**Data supplied:**
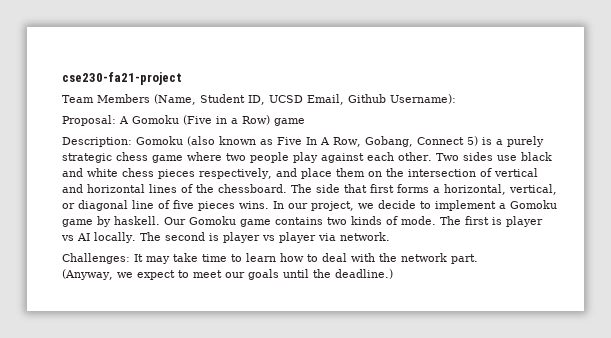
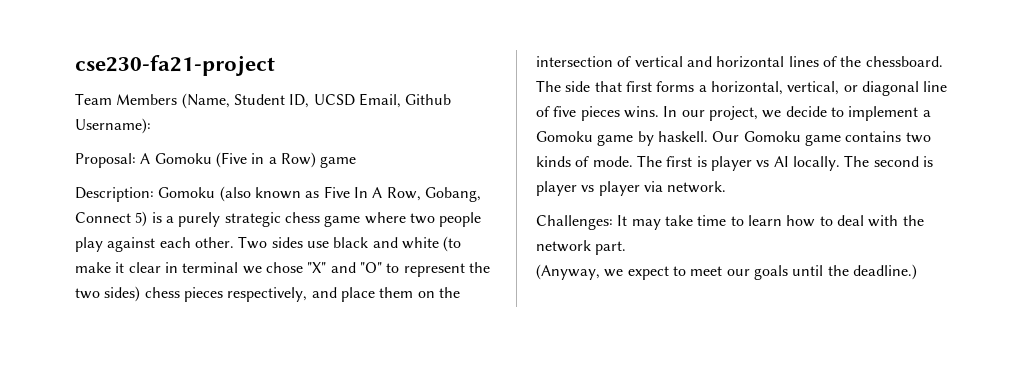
(118, 172) none -> [443,236,462,252] [75,262,490,277] [75,286,141,302] (to make it clear in terminal we chose "X" and "O" to represent the two sides)

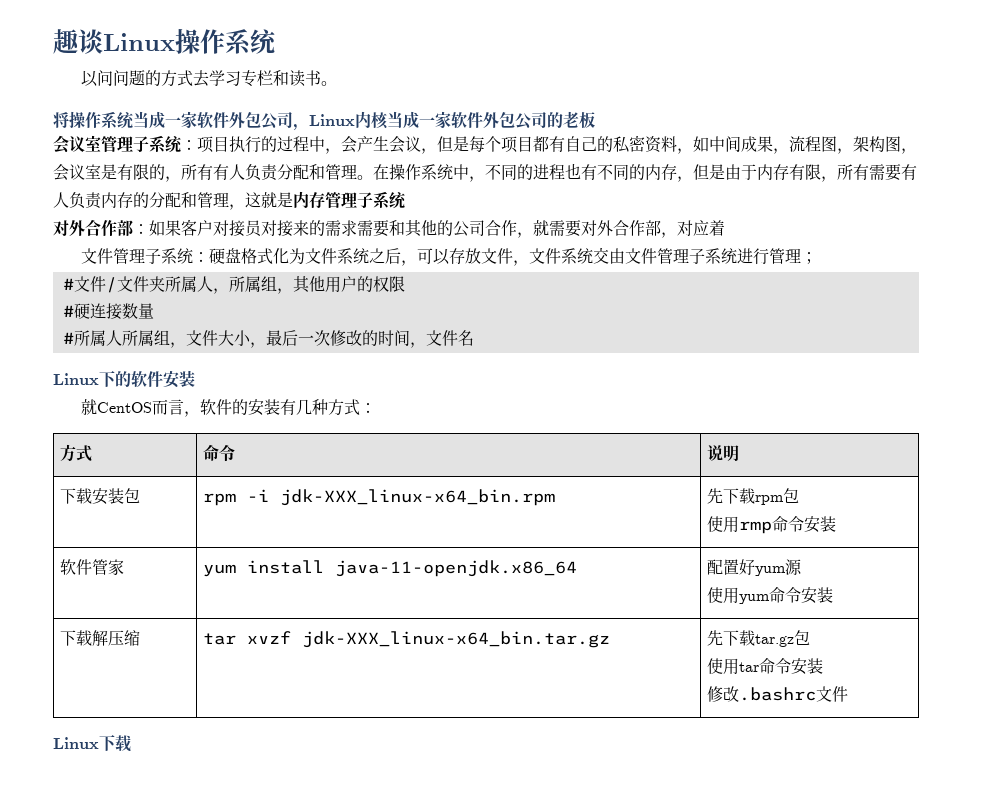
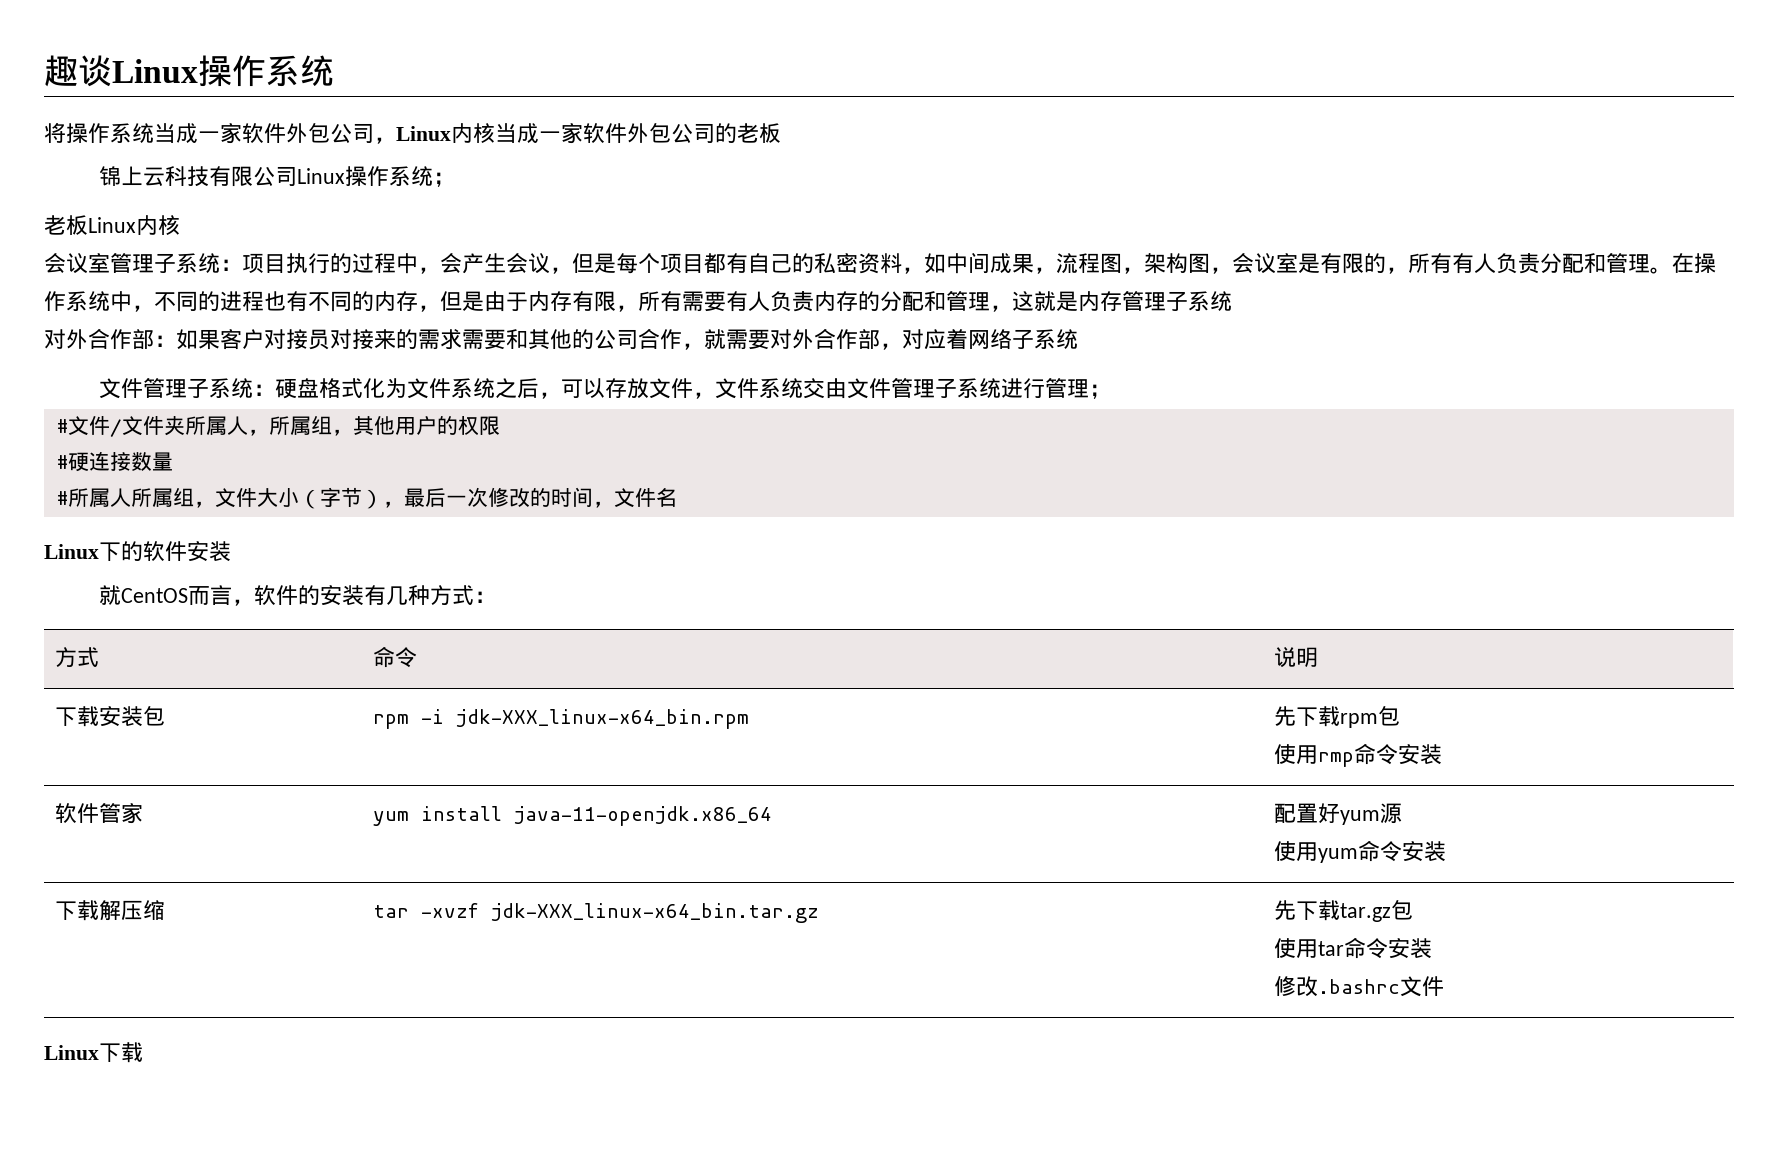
[80,70,337,87] // 以问问题的方式去学习专栏和读书。 -> (334, 71) none
(595, 120) none -> [98,166,455,187] [44,215,180,235] // 锦上云科技有限公司Linux操作系统； // 老板Linux内核
(725, 228) none -> [968,329,1078,349] 网络子系统
(251, 338) none -> [298,487,383,509] （字节）
[246,631,291,644] xvzf -> [420,903,479,918] -xvzf

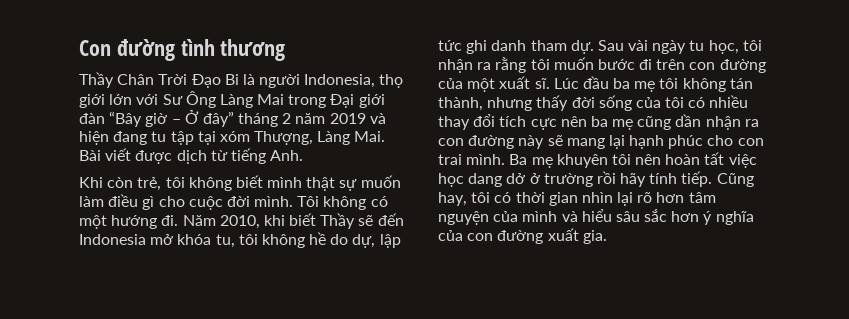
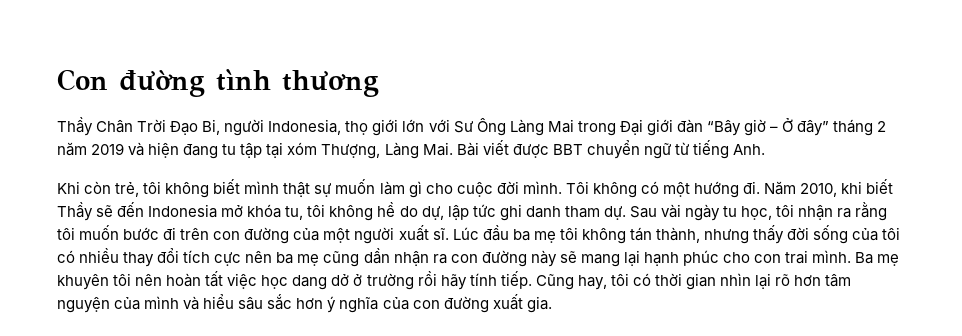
[224,74,255,85] Bi là -> [202,119,221,135] Bi,
[176,150,207,164] dịch -> [552,140,671,159] BBT chuyển ngữ
[108,194,139,207] điều -> (405, 188) none
(496, 85) none -> [354,227,395,244] người

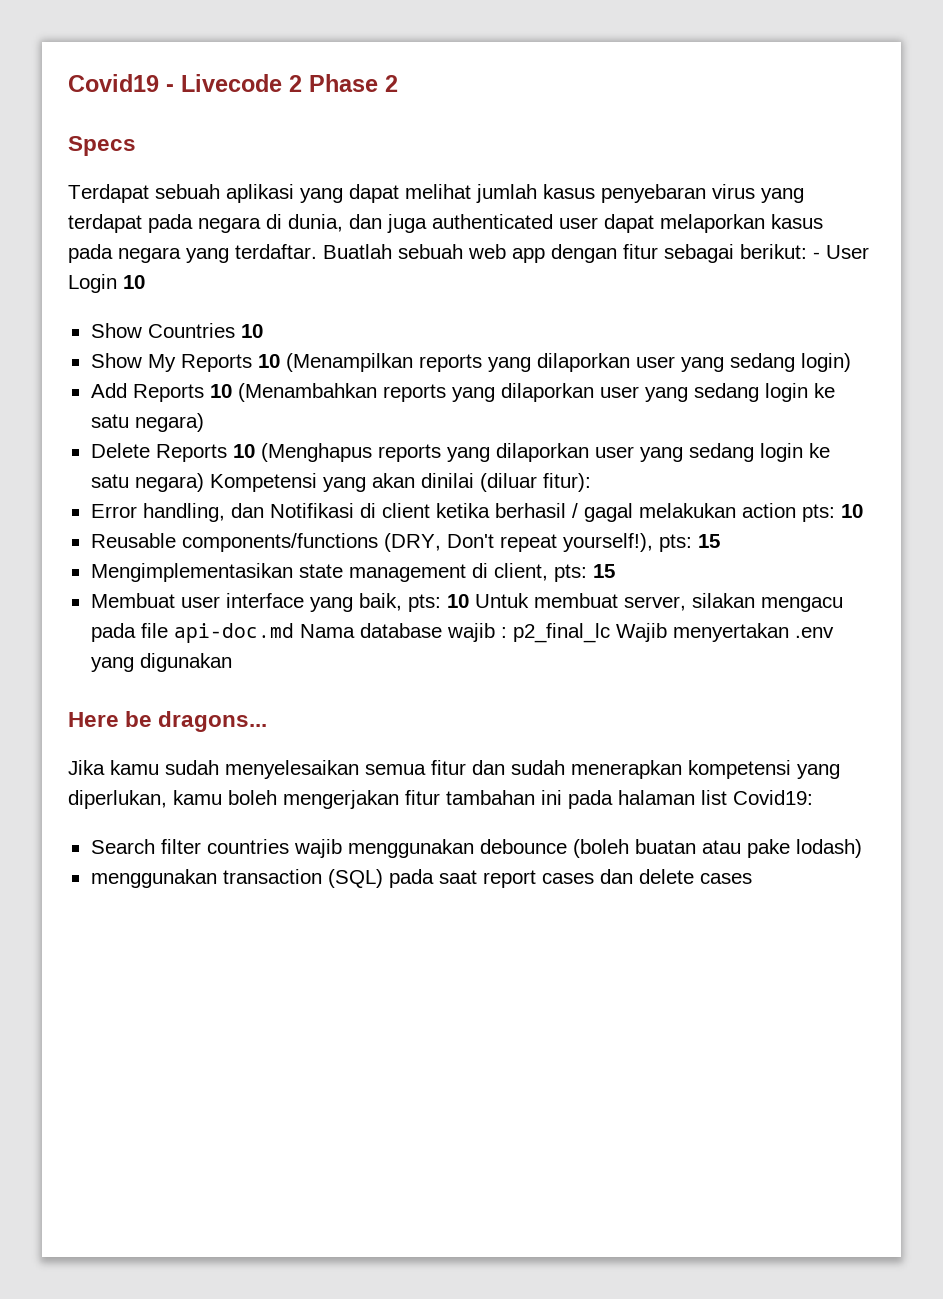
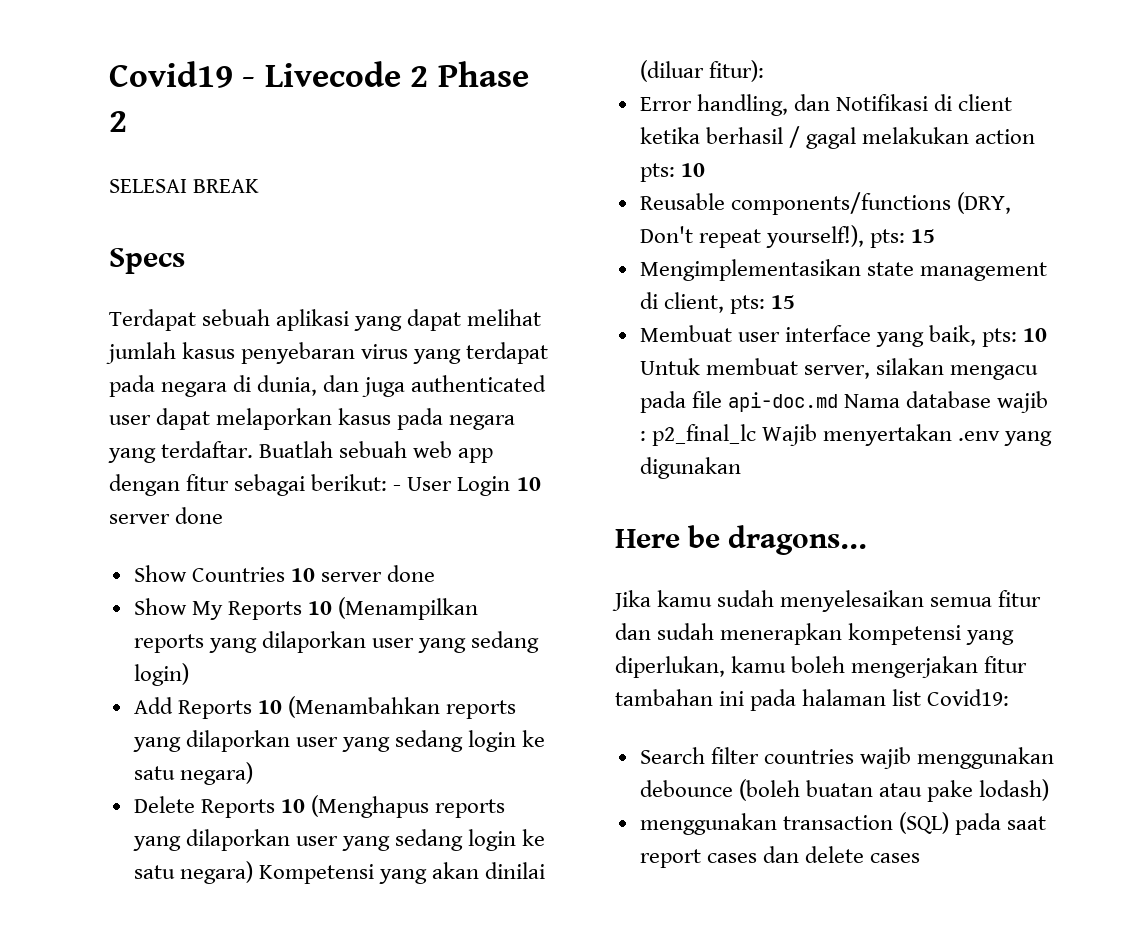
(398, 83) none -> [109,179,260,193] // SELESAI BREAK
(145, 282) none -> [109,507,224,524] server done
(263, 331) none -> [320,565,436,582] server done

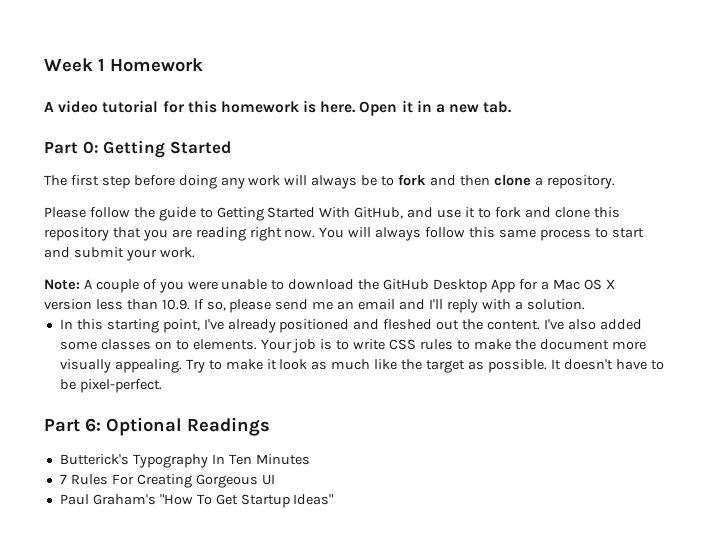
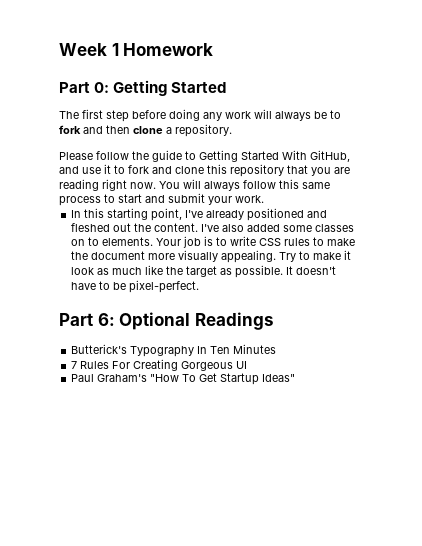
[44,100,512,116] // A video tutorial for this homework is here. Open it in a new tab. -> (214, 49) none
[44,279,615,293] [44,299,585,313] // Note: A couple of you were unable to download the GitHub Desktop App for a Mac OS X version less than 10.9. If so, please send me an email and I'll reply with a solution. -> (264, 199) none

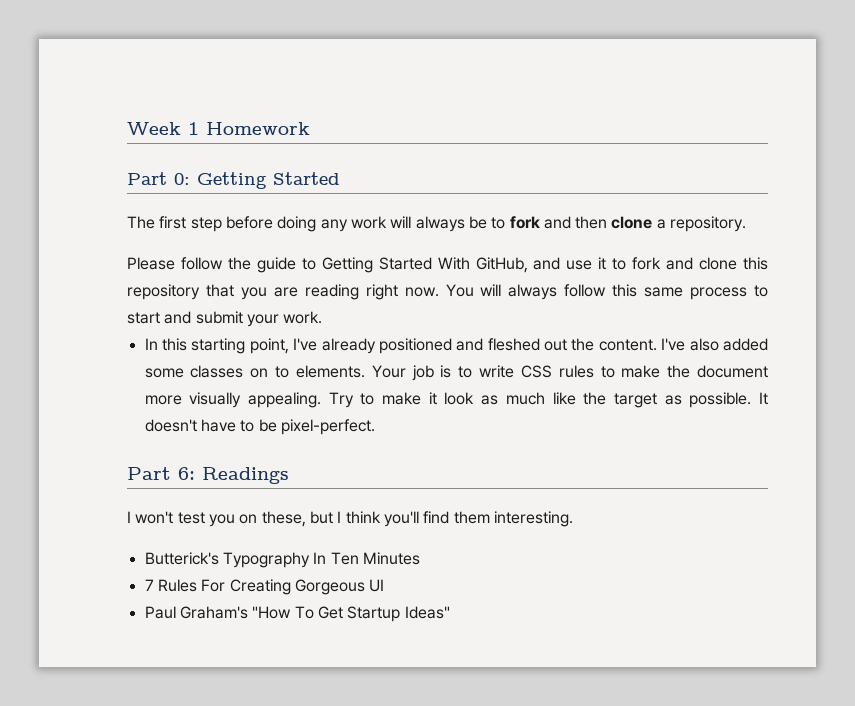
[119,312,191,330] Optional -> (195, 473) none
(274, 321) none -> [127,511,573,527] // I won't test you on these, but I think you'll find them interesting.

**Exercise directions:** Every line that holds the string "server" must be copied from the records above.

**Expected output:**
(145, 282) none -> [109,507,224,524] server done
(263, 331) none -> [320,565,436,582] server done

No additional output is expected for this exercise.